>>>>
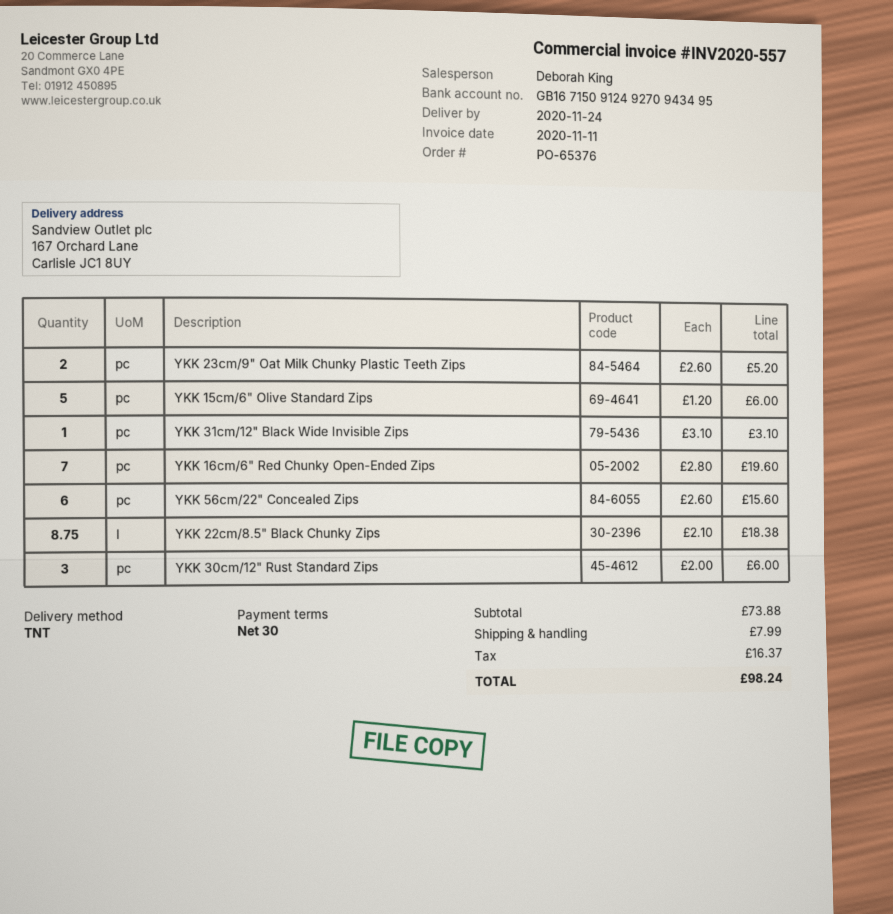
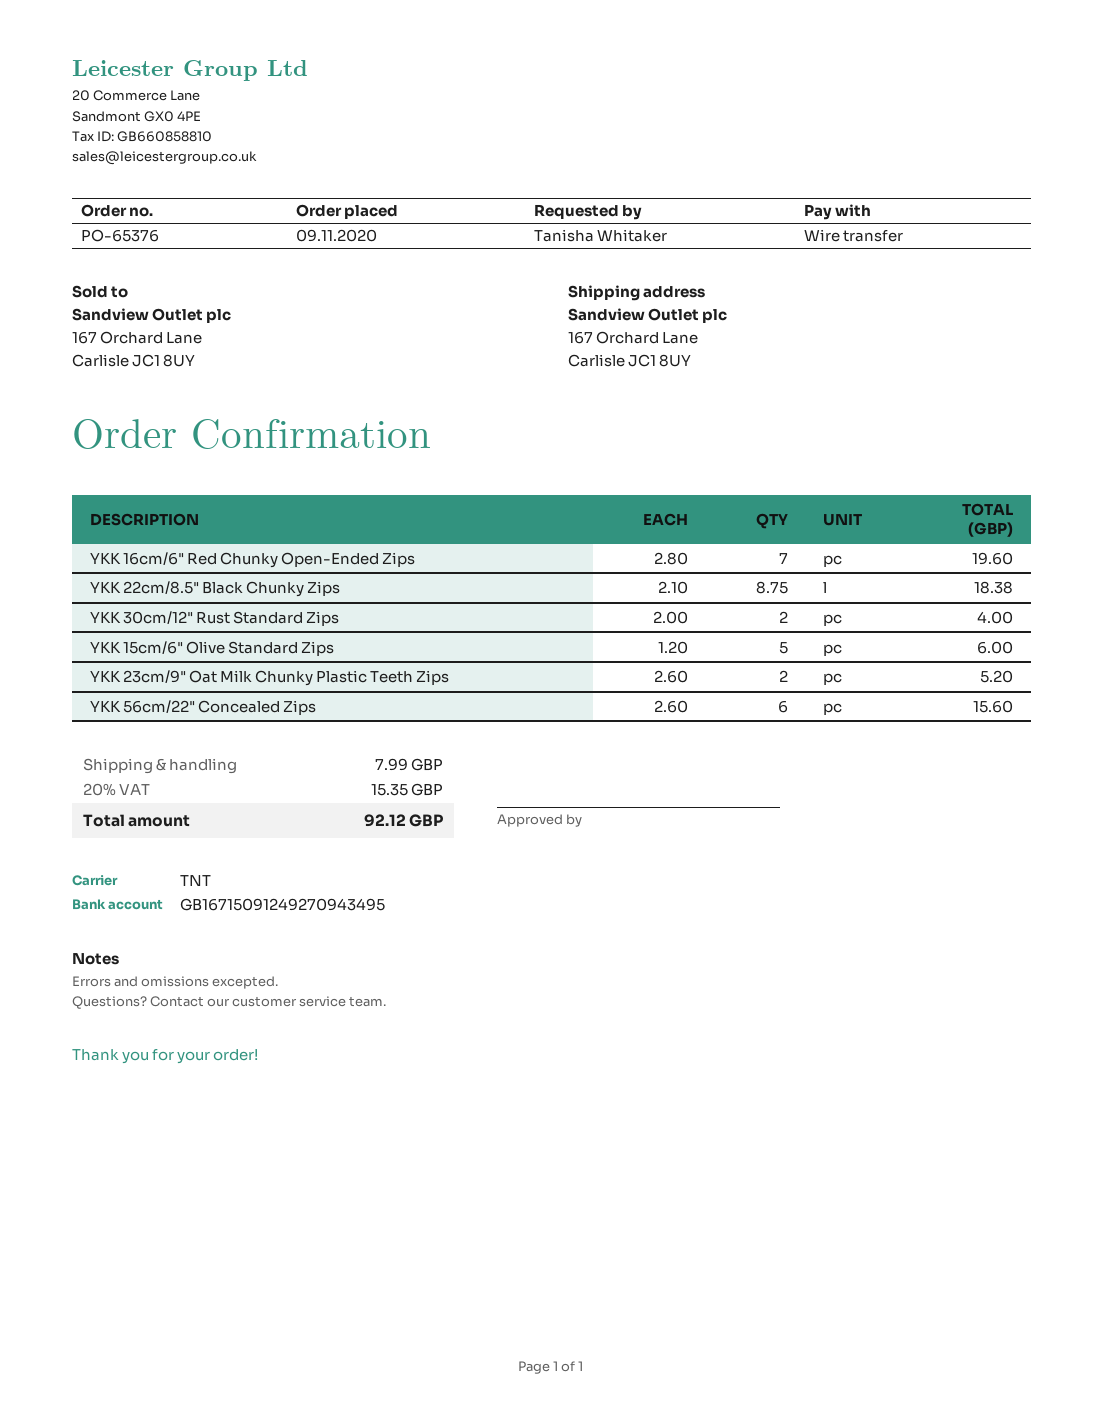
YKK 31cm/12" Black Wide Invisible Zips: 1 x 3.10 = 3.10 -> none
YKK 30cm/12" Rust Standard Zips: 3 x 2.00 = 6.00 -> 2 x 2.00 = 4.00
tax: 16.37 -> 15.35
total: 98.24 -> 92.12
<<<<
>>>>
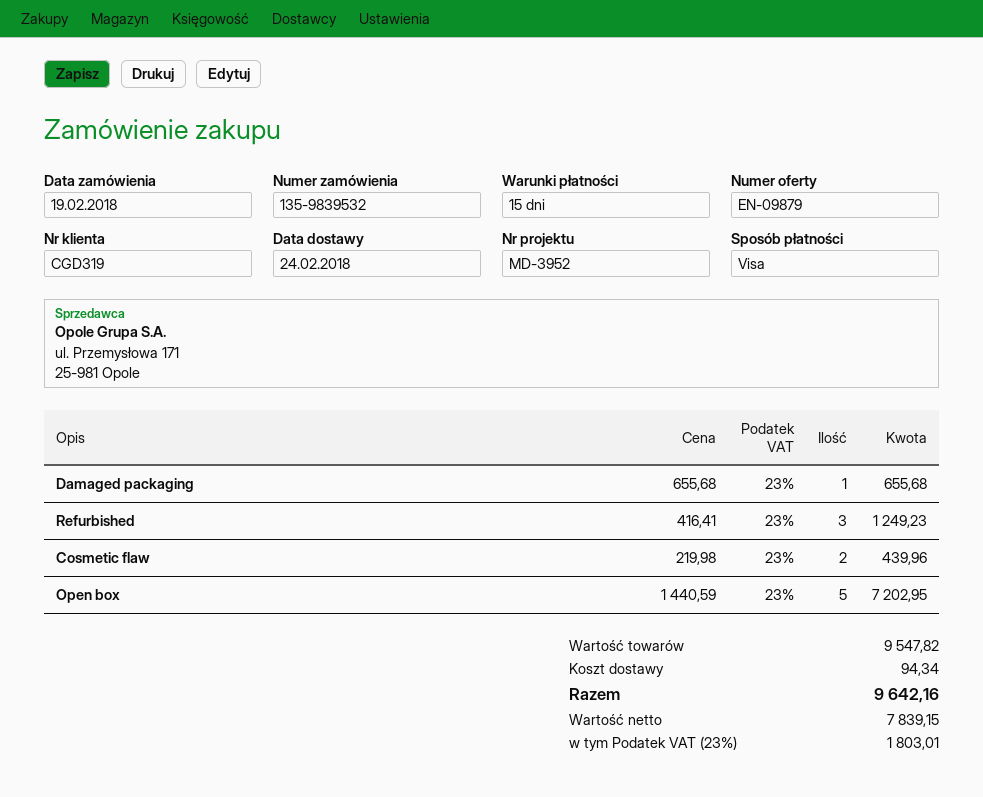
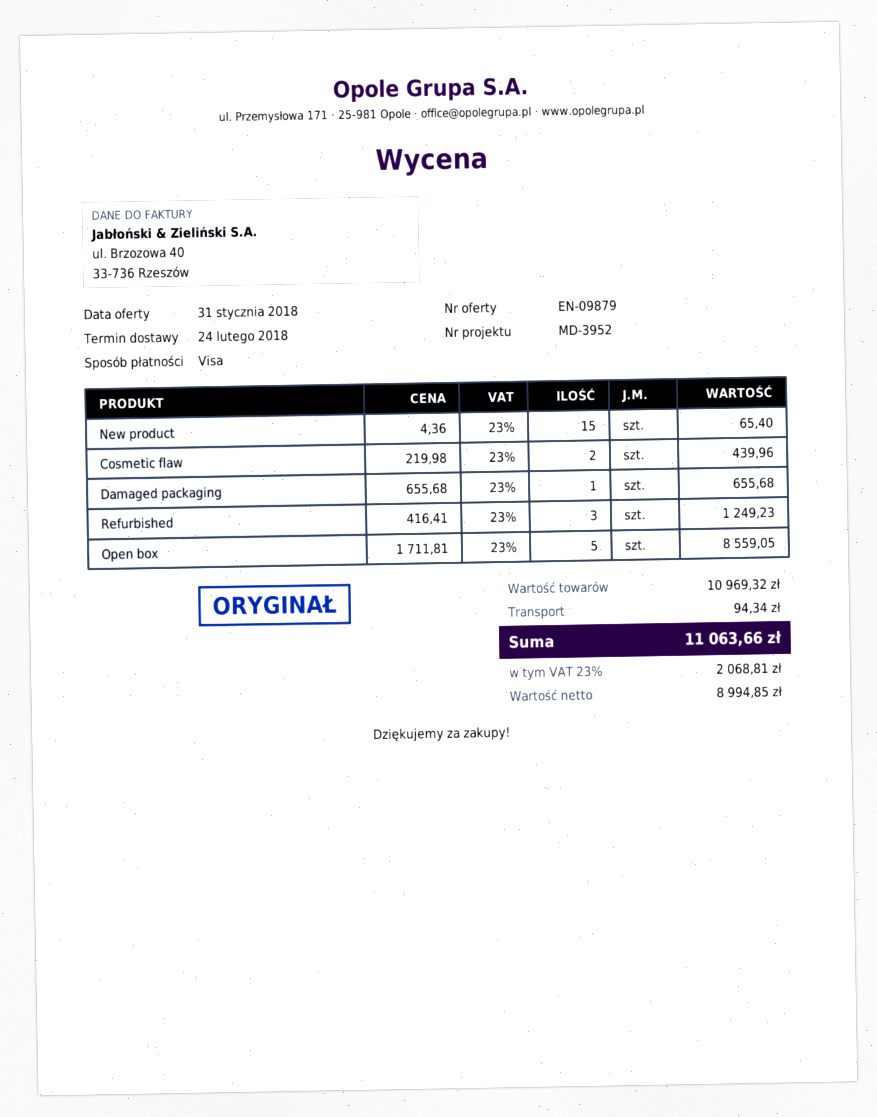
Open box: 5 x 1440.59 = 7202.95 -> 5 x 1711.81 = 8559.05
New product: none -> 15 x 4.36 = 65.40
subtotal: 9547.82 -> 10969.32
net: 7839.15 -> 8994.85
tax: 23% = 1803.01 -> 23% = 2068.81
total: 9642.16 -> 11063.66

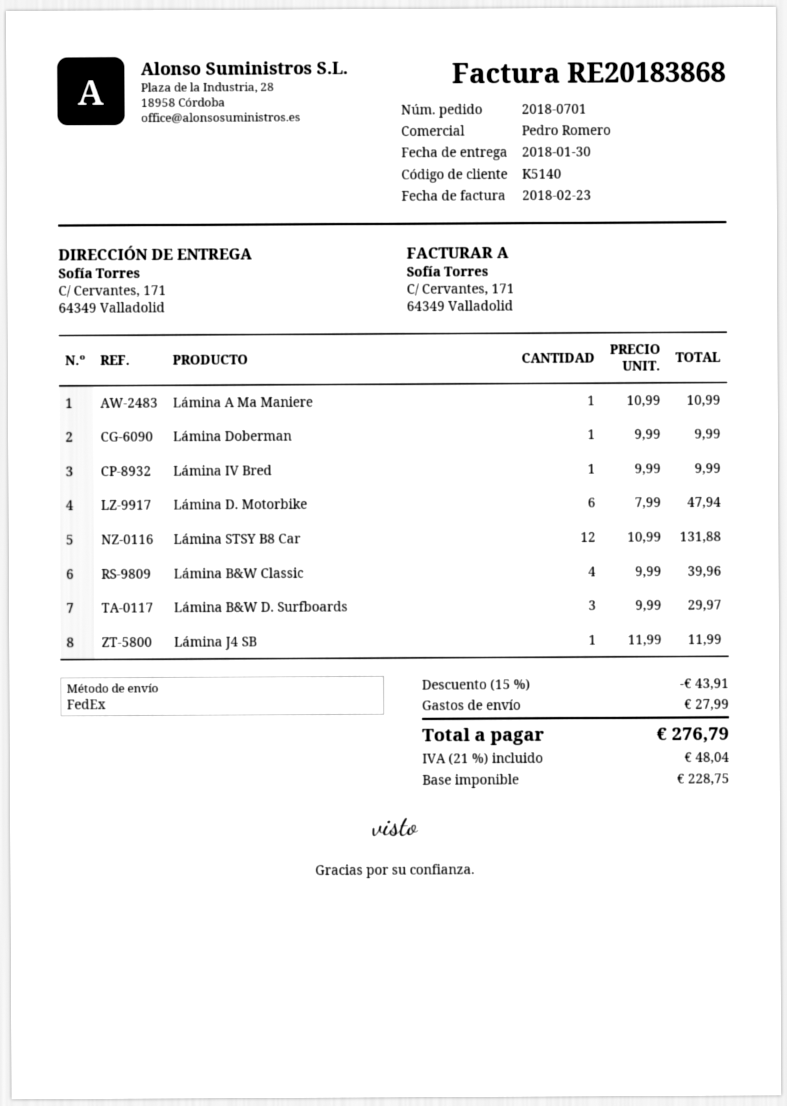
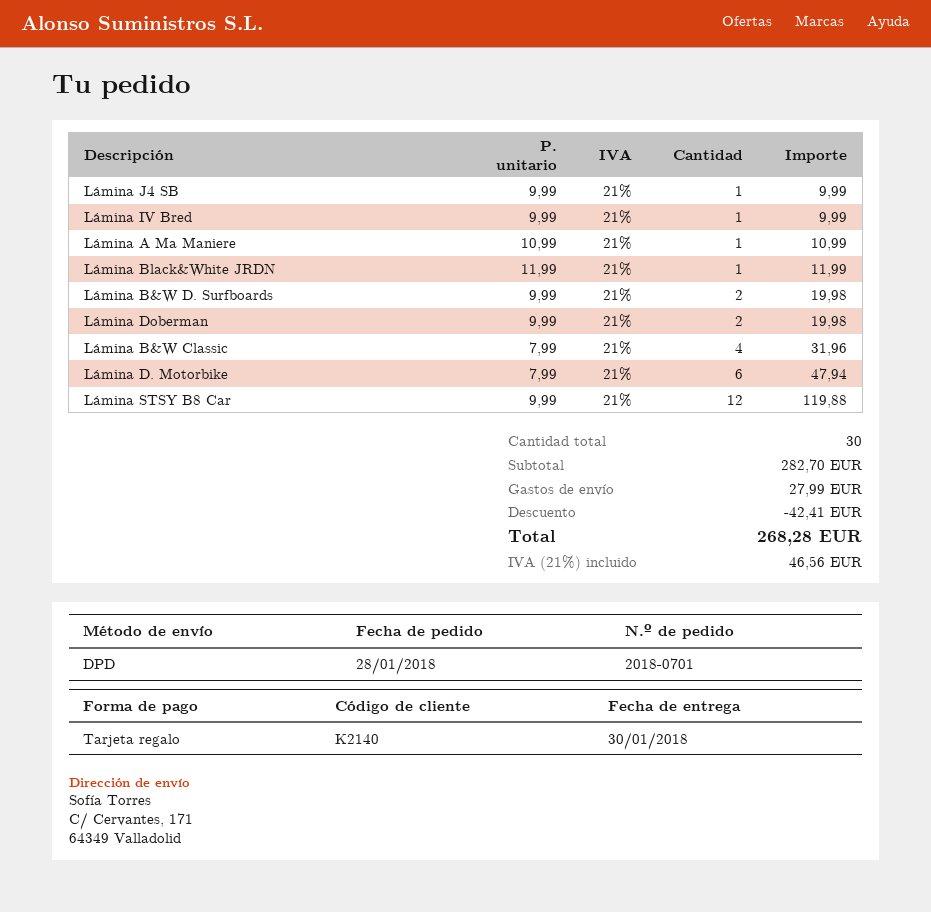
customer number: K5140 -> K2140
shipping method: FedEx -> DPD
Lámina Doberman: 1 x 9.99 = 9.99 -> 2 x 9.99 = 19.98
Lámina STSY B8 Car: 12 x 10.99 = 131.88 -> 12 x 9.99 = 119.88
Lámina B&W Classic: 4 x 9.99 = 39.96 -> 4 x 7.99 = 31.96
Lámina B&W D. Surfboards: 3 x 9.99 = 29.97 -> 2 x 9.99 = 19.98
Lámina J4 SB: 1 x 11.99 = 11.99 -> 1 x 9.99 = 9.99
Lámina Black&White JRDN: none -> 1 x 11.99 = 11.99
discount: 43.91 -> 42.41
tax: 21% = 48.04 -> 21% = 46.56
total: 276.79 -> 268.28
<<<<
To do: Starting at the line that contains "Lámina J4 SB: 1" and stopping after the line that contains "total: 276.79 -> 268.28", write out every line exactly as it appears above, and no other line.

Response to the exercise:
Lámina J4 SB: 1 x 11.99 = 11.99 -> 1 x 9.99 = 9.99
Lámina Black&White JRDN: none -> 1 x 11.99 = 11.99
discount: 43.91 -> 42.41
tax: 21% = 48.04 -> 21% = 46.56
total: 276.79 -> 268.28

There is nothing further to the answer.